## Description of the task
Produce a verbatim copy of the following records, leaving out all pictures.

:: Stored data ::

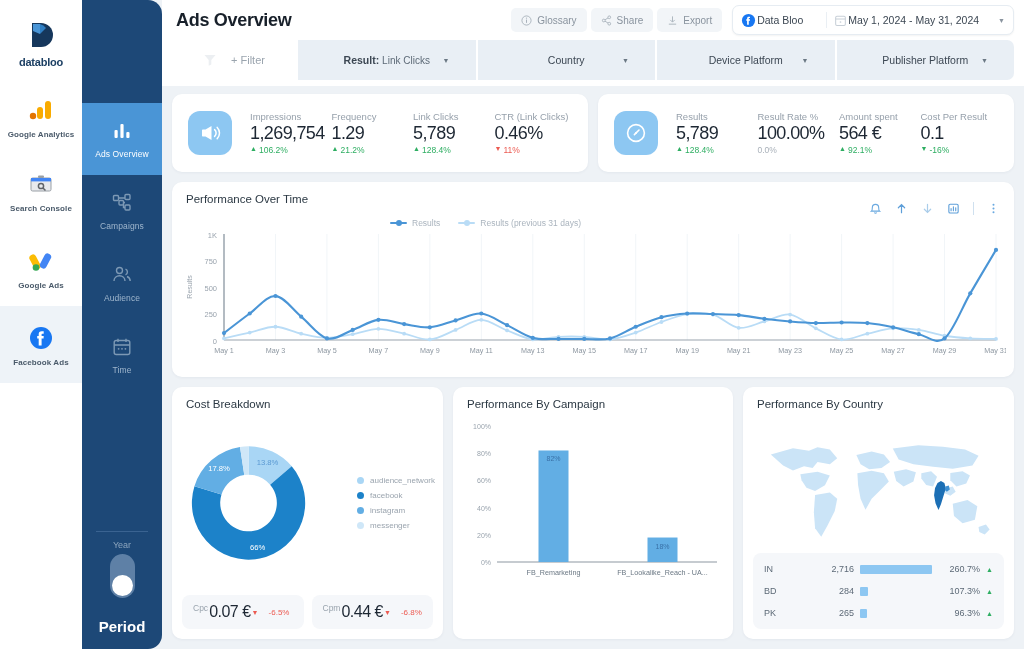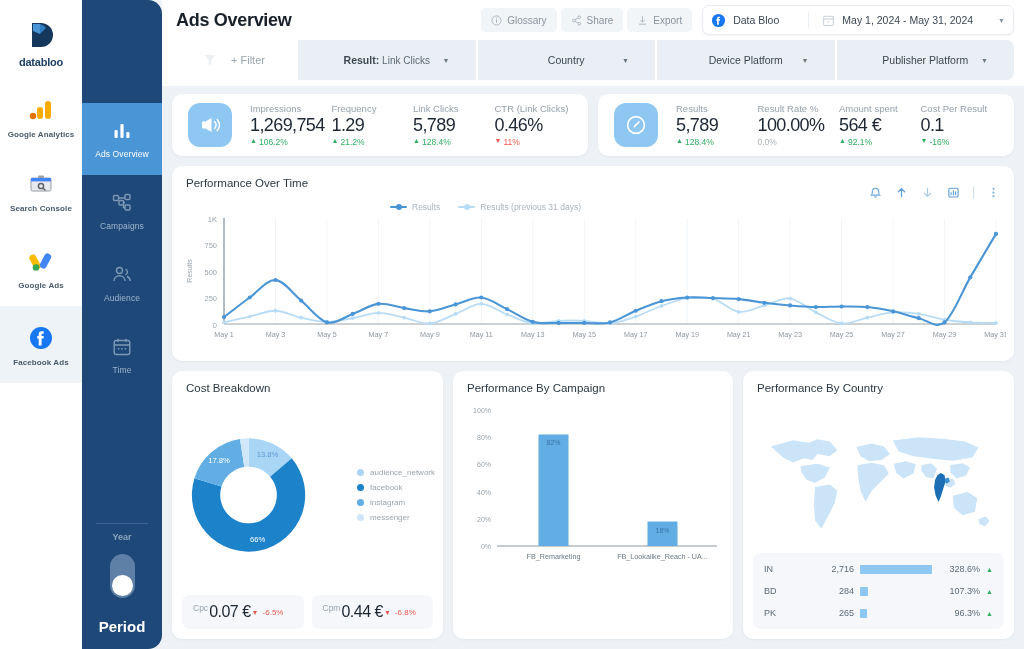"Data Bloo" .acct-box { gap: 7px -> 1px }
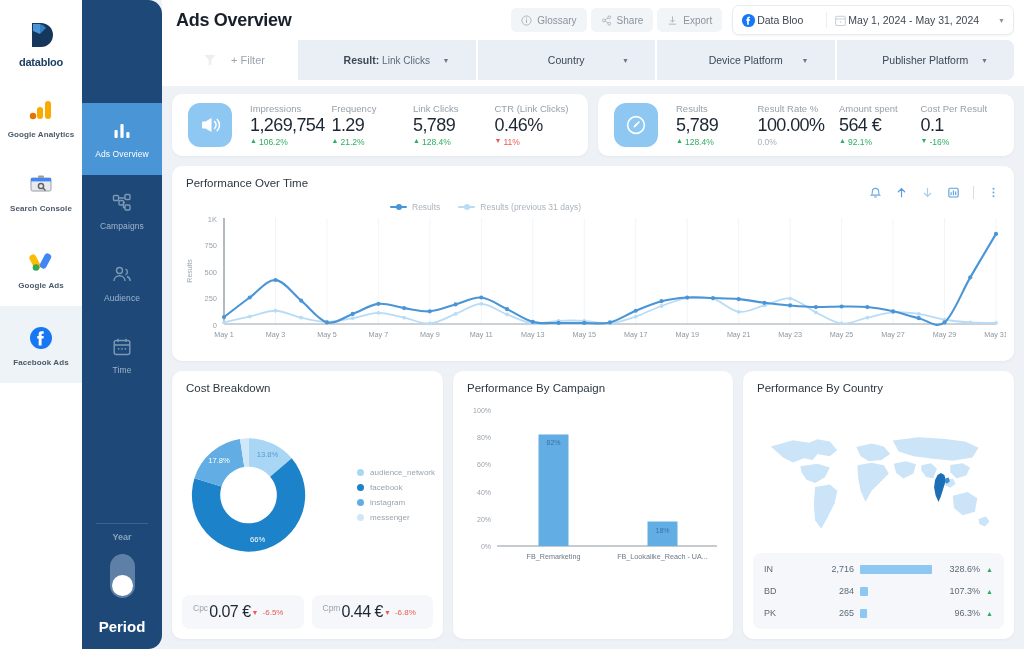"Impressions" .kpi-row { height: 62px -> 78px }
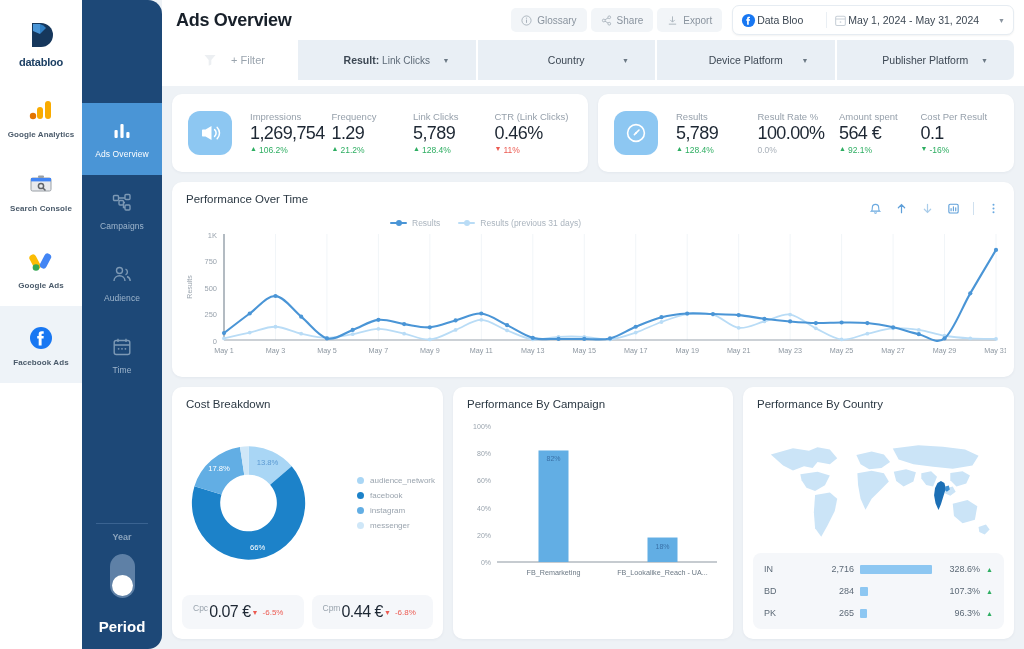"Year" .tg-top { font-weight: bold -> none; margin-bottom: 12px -> 4px }
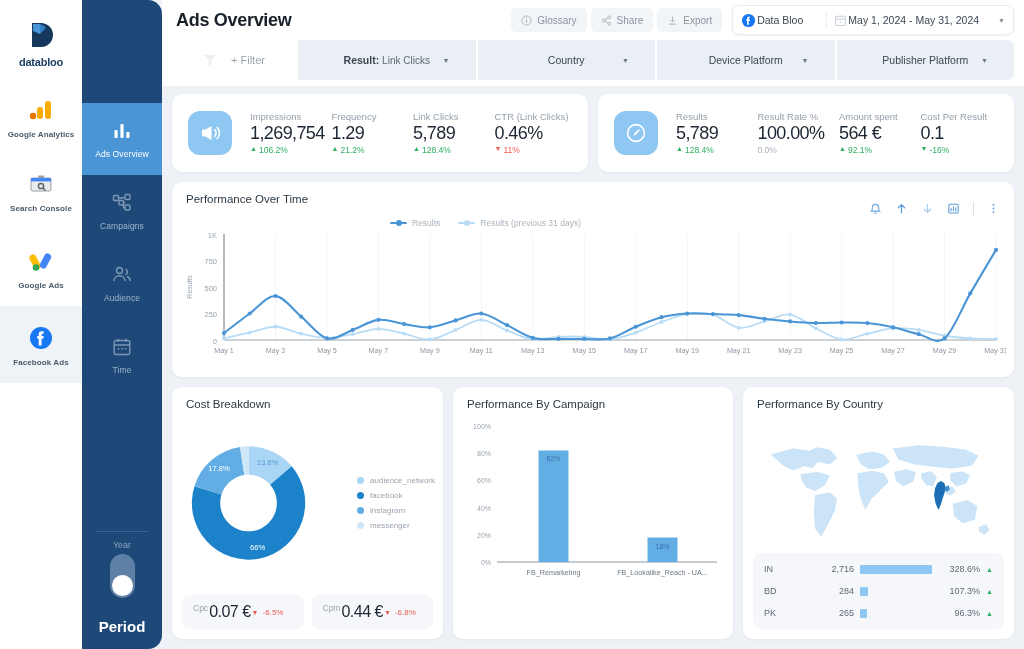"328.6%" span.c-pct { text: 328.6% -> 260.7% }
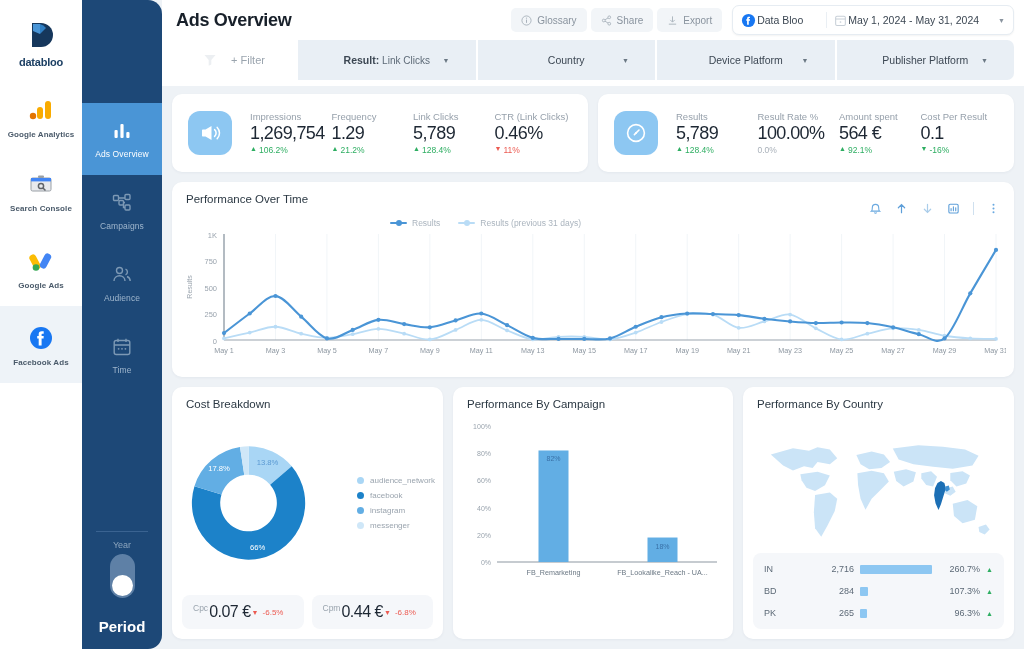"-6.5%" .mini-delta { gap: 4px -> 10px }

:::

## Result for this exercise
"Data Bloo" .acct-box { gap: 7px -> 1px }
"Impressions" .kpi-row { height: 62px -> 78px }
"Year" .tg-top { font-weight: bold -> none; margin-bottom: 12px -> 4px }
"328.6%" span.c-pct { text: 328.6% -> 260.7% }
"-6.5%" .mini-delta { gap: 4px -> 10px }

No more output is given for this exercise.